Thanks for taking on my questions about 1401-compatibility in 360 land Forwarded by Robert B Garner - 01/06/2009 07:26 PM
Fred,

Thanks for taking on my questions about 1401-compatibility in 360 land (when you're able to find the time!)
This is much appreciated and valuable for the 1401 project and the Computer History Museum.
(I plan to write a more detailed paper about the 1401 history next year.)

Adding a bit to question #2 below (about impact of H-200 on 360 design): I assume the original efforts to get control store working in NPL models was driven by the need to emulate 7000-series? Was there no 1401 support plan (in low-end models) until the H-200 announcement?

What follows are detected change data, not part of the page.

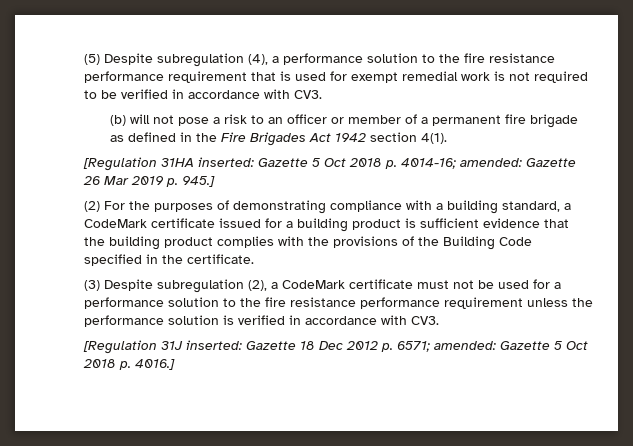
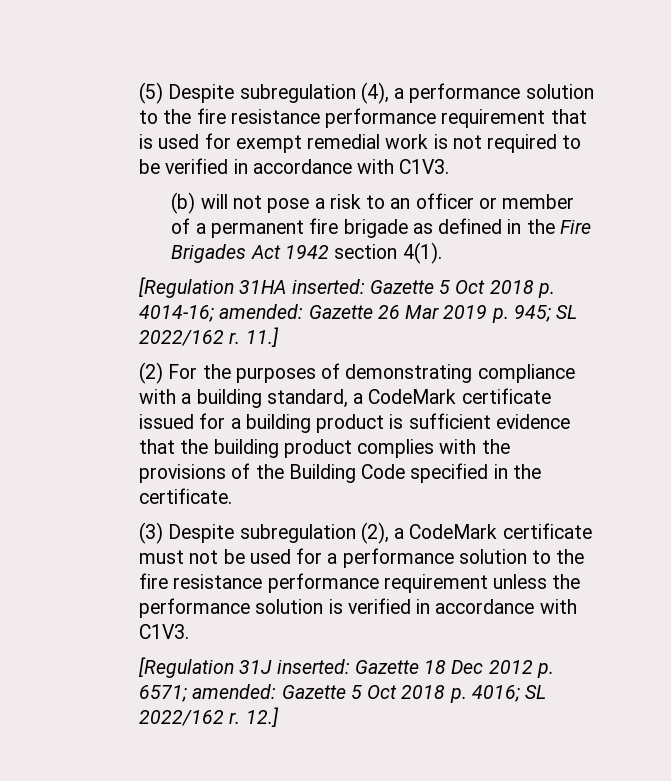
- (5) Despite subregulation (4), a performance solution to the fire resistance performance requirement that is used for exempt remedial work is not required to be verified in accordance with CV3.
+ (5) Despite subregulation (4), a performance solution to the fire resistance performance requirement that is used for exempt remedial work is not required to be verified in accordance with C1V3.
- [Regulation 31HA inserted: Gazette 5 Oct 2018 p. 4014-16; amended: Gazette 26 Mar 2019 p. 945.]
+ [Regulation 31HA inserted: Gazette 5 Oct 2018 p. 4014-16; amended: Gazette 26 Mar 2019 p. 945; SL 2022/162 r. 11.]
- (3) Despite subregulation (2), a CodeMark certificate must not be used for a performance solution to the fire resistance performance requirement unless the performance solution is verified in accordance with CV3.
+ (3) Despite subregulation (2), a CodeMark certificate must not be used for a performance solution to the fire resistance performance requirement unless the performance solution is verified in accordance with C1V3.
- [Regulation 31J inserted: Gazette 18 Dec 2012 p. 6571; amended: Gazette 5 Oct 2018 p. 4016.]
+ [Regulation 31J inserted: Gazette 18 Dec 2012 p. 6571; amended: Gazette 5 Oct 2018 p. 4016; SL 2022/162 r. 12.]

And any more anecdotes about the bake-off between the 101H and 1401-S projects? pgs. 162-163 in Pugh et al sound like a terrifying fight, with engineers caught in the middle on both sides... Where you at the Feb/64 meeting where 1401-S was canceled? Do you recall anything more from it?

In Chuck Branscomb's recent history on 1401 program, here:
http://ibm-1401.info/1401Origins.html
http://ibm-1401.info/Branscomb-Main-1401-story.html

Chuck wrote the following. Any feedback on this, 45 years later! ;-)
My recollection is that only the Model 65 of the 360 program had serious work underway on emulation prior to the announcement of the Honeywell 200 Liberator. Emulation using read-only store became a major thrust on several models of the 360 under development, and I believe frankly that the Honeywell 200 announcement turned out to be a significant plus for the 360 line because without good fast emulators, 360 would have had a very difficult time. The problems with the 360 operating systems only emphasized the importance of very good emulators of the then current product line.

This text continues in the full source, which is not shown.